## Problem details:
The answer must be the number of lines in the listing below that contain "radius", and nothing else.

## Source material:
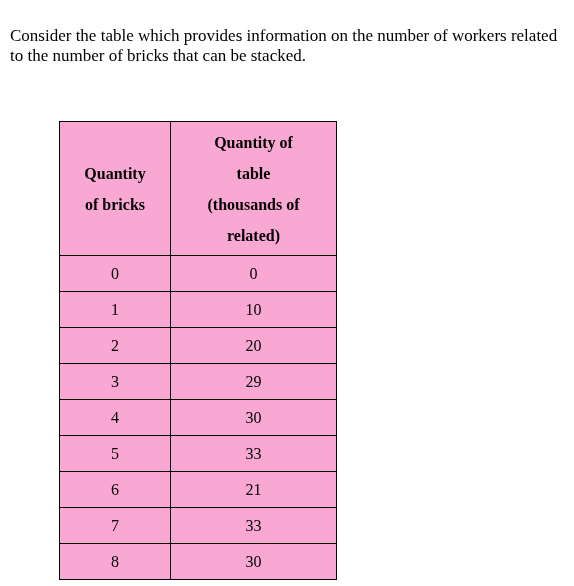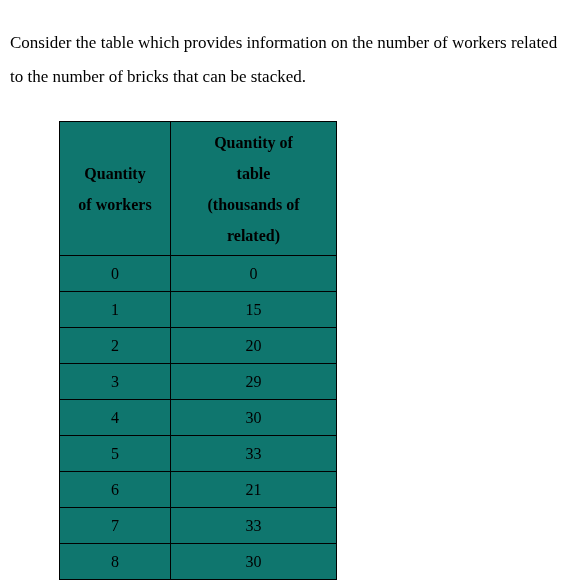--- a/index.html
+++ b/index.html
@@ -23,7 +23,7 @@
     top: 9px;
     width: 558px;
     font-size: 17px;
-    line-height: 34px;
+    line-height: 20px;
     color: #000000;
     text-align: left;
   }

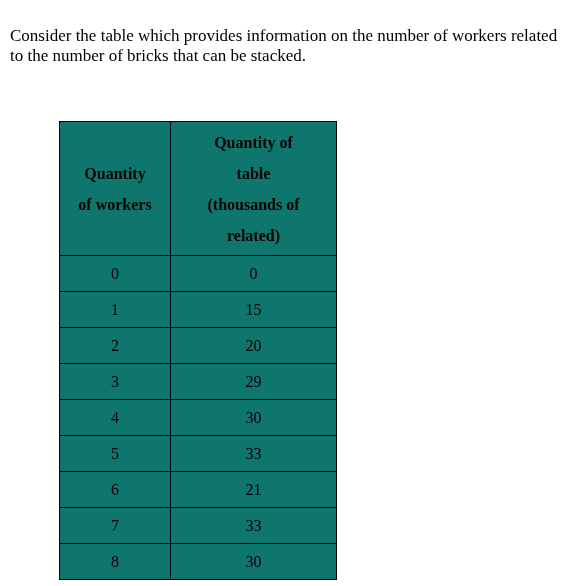--- a/index.html
+++ b/index.html
@@ -46,7 +46,7 @@
     text-align: center;
     vertical-align: middle;
     color: #000000;
-    background: #0f766e;
+    background: #f9a8d4;
   }
 
   col.c-workers { width: 111px; }

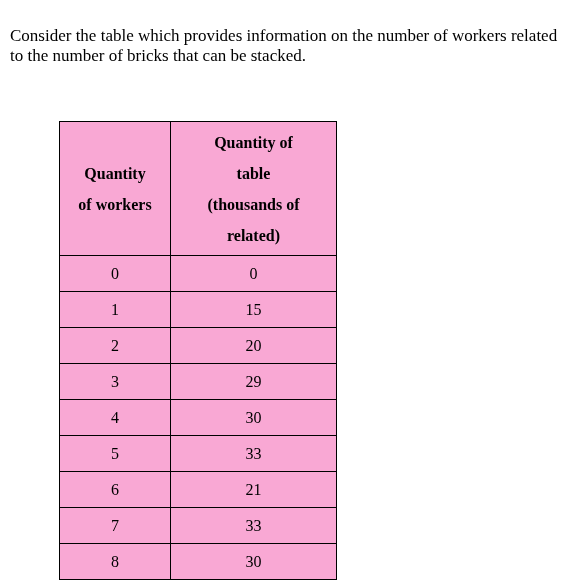--- a/index.html
+++ b/index.html
@@ -89,7 +89,7 @@
       <tr class="header-row">
         <th class="hdr-workers">
           <span class="hdr-line">Quantity</span>
-          <span class="hdr-line">of workers</span>
+          <span class="hdr-line">of bricks</span>
         </th>
         <th class="hdr-bricks">
           <span class="hdr-line">Quantity of</span>

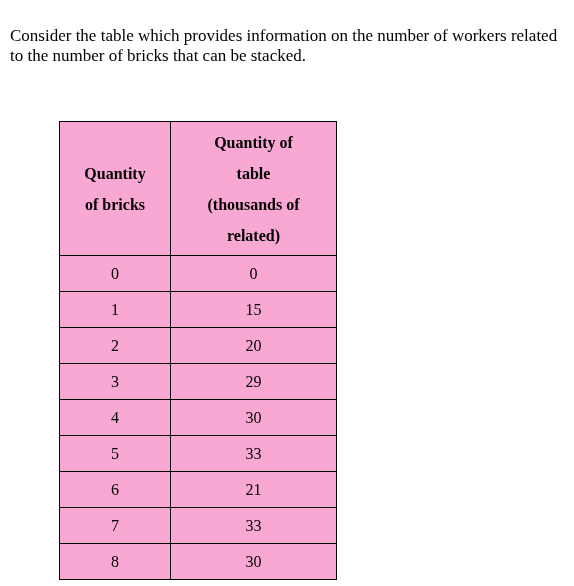--- a/index.html
+++ b/index.html
@@ -106,7 +106,7 @@
       </tr>
       <tr class="data-row">
         <td>1</td>
-        <td>15</td>
+        <td>10</td>
       </tr>
       <tr class="data-row">
         <td>2</td>

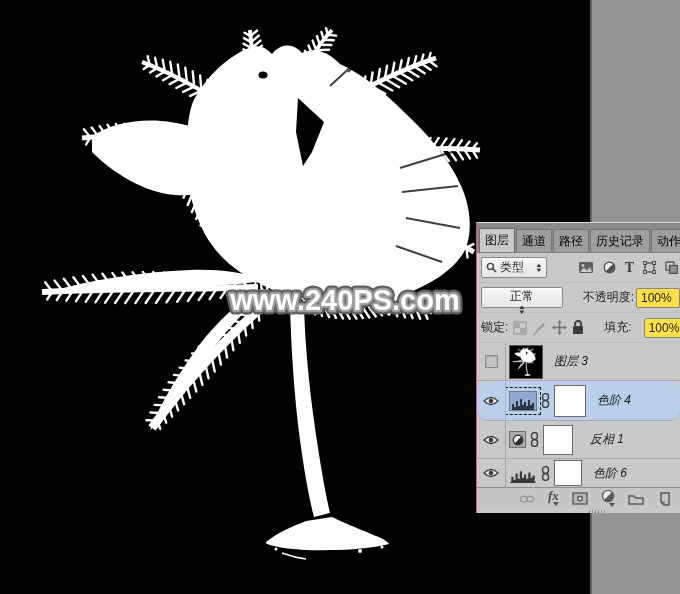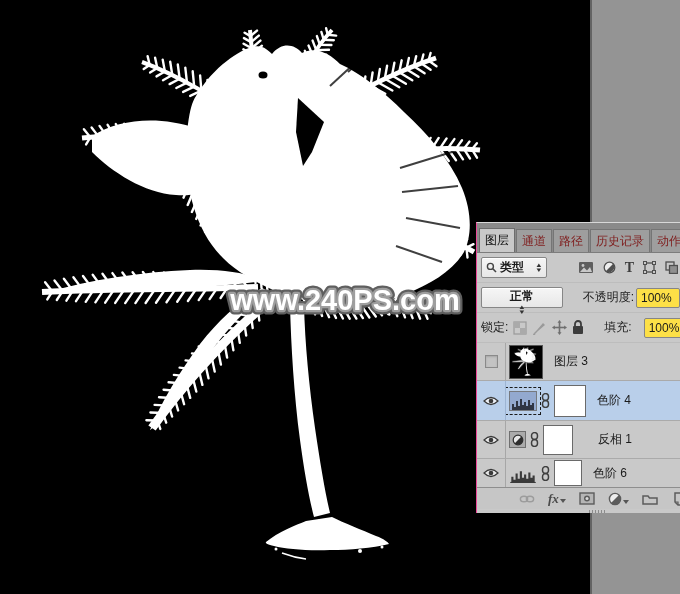--- a/index.html
+++ b/index.html
@@ -17,7 +17,7 @@
   .tabbar{height:30px;background:#8a8a8a;display:flex;align-items:flex-end;
           padding-left:2px;white-space:nowrap;border-bottom:1px solid #7c7c7c;}
   .tab{height:23px;line-height:22px;padding:0 5px;margin-right:1px;background:#9e9e9e;
-       border:1px solid #757575;border-bottom:none;color:#7f1d1d;cursor:default;}
+       border:1px solid #757575;border-bottom:none;color:#000000;cursor:default;}
   .tab.active{background:#c9c9c9;color:#111;height:24px;border-color:#6d6d6d;}
   .prow{height:30px;display:flex;align-items:center;padding:0 0 0 4px;white-space:nowrap;
         border-bottom:1px solid #bdbdbd;}

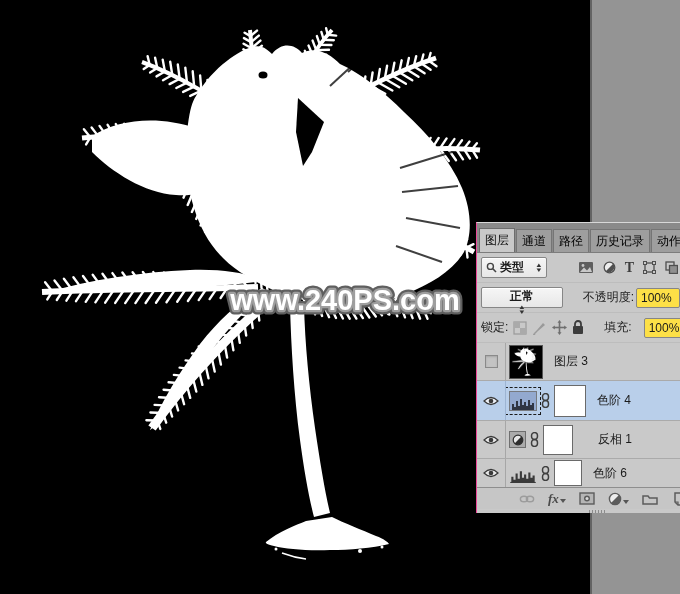--- a/index.html
+++ b/index.html
@@ -23,7 +23,7 @@
         border-bottom:1px solid #bdbdbd;}
   .combo{height:21px;background:linear-gradient(#f6f6f6,#e7e7e7);border:1px solid #868686;
          border-radius:2px;display:flex;align-items:center;padding:0 4px;box-shadow:inset 0 1px #fff;}
-  .combo .cv{flex:1;padding:0 3px;font-weight:bold;}
+  .combo .cv{flex:1;padding:0 3px;}
   .spin{display:inline-flex;flex-direction:column;align-items:center;font-size:6px;
         line-height:5px;color:#333;transform:scaleX(1.3);}
   .field{width:44px;height:20px;background:#fde047;border:1px solid #868686;border-radius:2px;

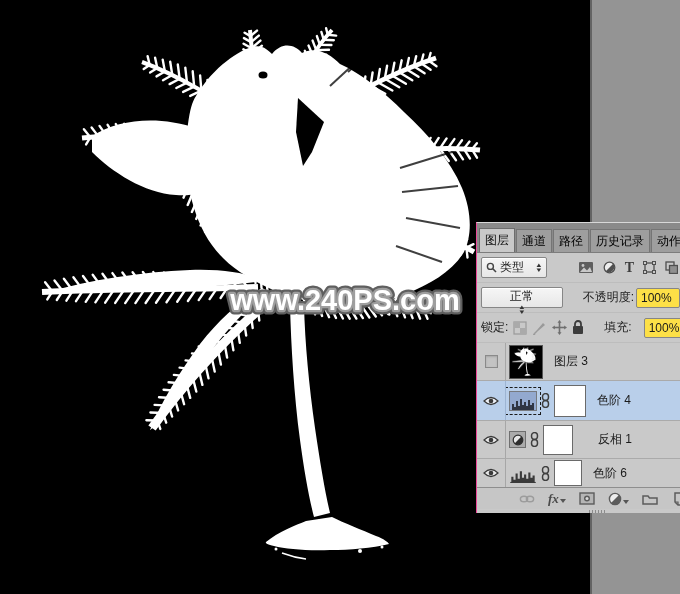--- a/index.html
+++ b/index.html
@@ -34,7 +34,7 @@
   .tglyph{font-family:"Liberation Serif","DejaVu Serif",serif;font-weight:bold;
           font-size:14px;color:#3c3c3c;line-height:14px;}
   
-  .lrow{display:flex;align-items:center;border-bottom:1px solid #aaa;background:#c9c9c9;}
+  .lrow{display:flex;align-items:center;border-bottom:1px solid #aaa;background:#c9c9c9;font-style:italic;}
   .lrow.selected{background:#b9cfea;}
   .eyecol{width:29px;align-self:stretch;display:flex;align-items:center;justify-content:center;
           border-right:1px solid #a6a6a6;flex:none;}

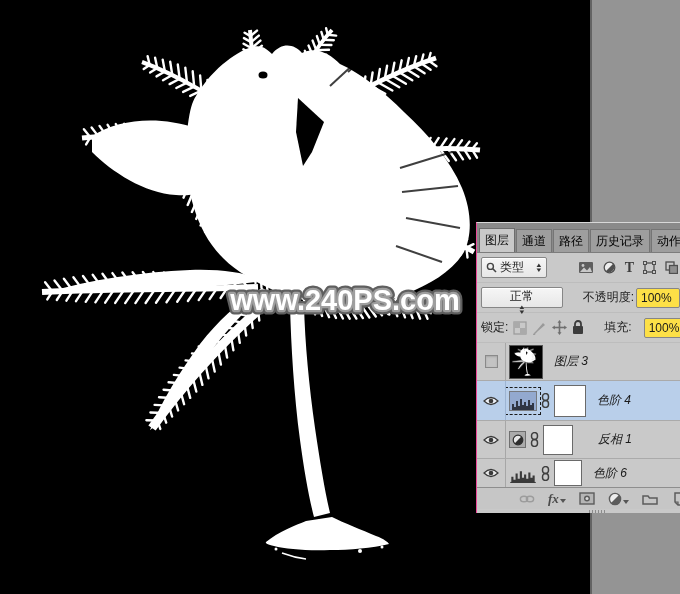--- a/index.html
+++ b/index.html
@@ -35,7 +35,7 @@
           font-size:14px;color:#3c3c3c;line-height:14px;}
   
   .lrow{display:flex;align-items:center;border-bottom:1px solid #aaa;background:#c9c9c9;font-style:italic;}
-  .lrow.selected{background:#b9cfea;}
+  .lrow.selected{background:#b9cfea;border-radius:10px;}
   .eyecol{width:29px;align-self:stretch;display:flex;align-items:center;justify-content:center;
           border-right:1px solid #a6a6a6;flex:none;}
   .rcontent{display:flex;align-items:center;flex:1;padding-left:3px;overflow:hidden;}

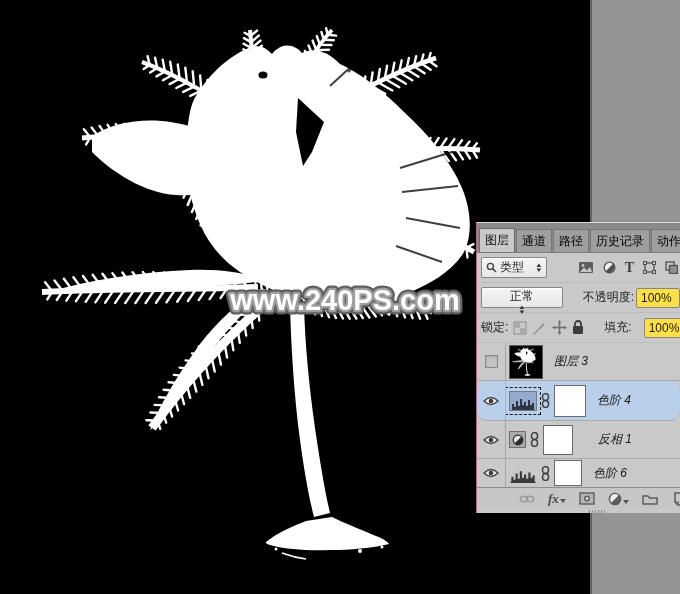--- a/index.html
+++ b/index.html
@@ -323,7 +323,7 @@
             <ellipse cx="4.5" cy="11" rx="3" ry="3.4" fill="none" stroke="#3f3f3f" stroke-width="1.5"></ellipse>
           </svg>
           <span class="maskthumb"></span>
-          <span class="lname" style="margin-left:25px;">反相 1</span>
+          <span class="lname" style="margin-left:17px;">反相 1</span>
         </div>
       </div>
 

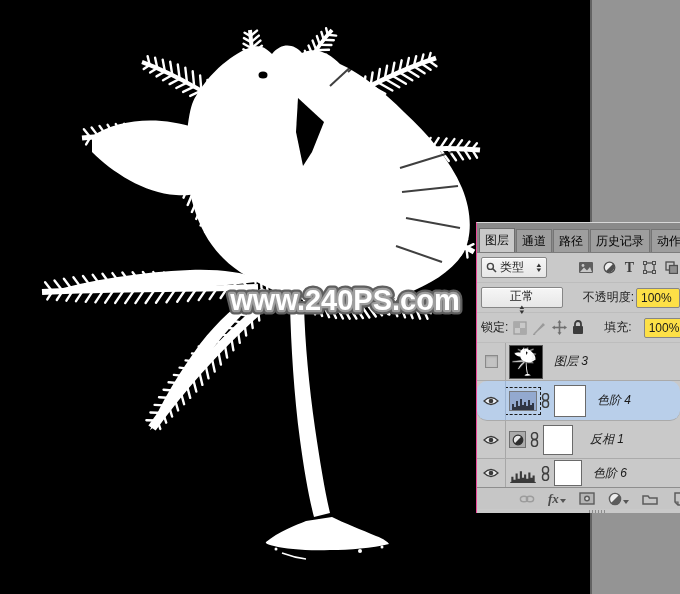--- a/index.html
+++ b/index.html
@@ -54,7 +54,7 @@
   
   .pfooter{height:22px;border-top:1px solid #8e8e8e;background:#c6c6c6;display:flex;
            align-items:center;gap:13px;padding-left:42px;}
-  .pfooter .fico{display:flex;align-items:center;}
+  .pfooter .fico{display:flex;align-items:center;flex-direction:column;}
   .fx{font-family:"Liberation Serif","DejaVu Serif",serif;font-style:italic;font-weight:bold;
       font-size:13px;color:#4a4a4a;line-height:13px;}
   .tridown{width:0;height:0;border-left:3px solid transparent;border-right:3px solid transparent;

## Response to the task:
3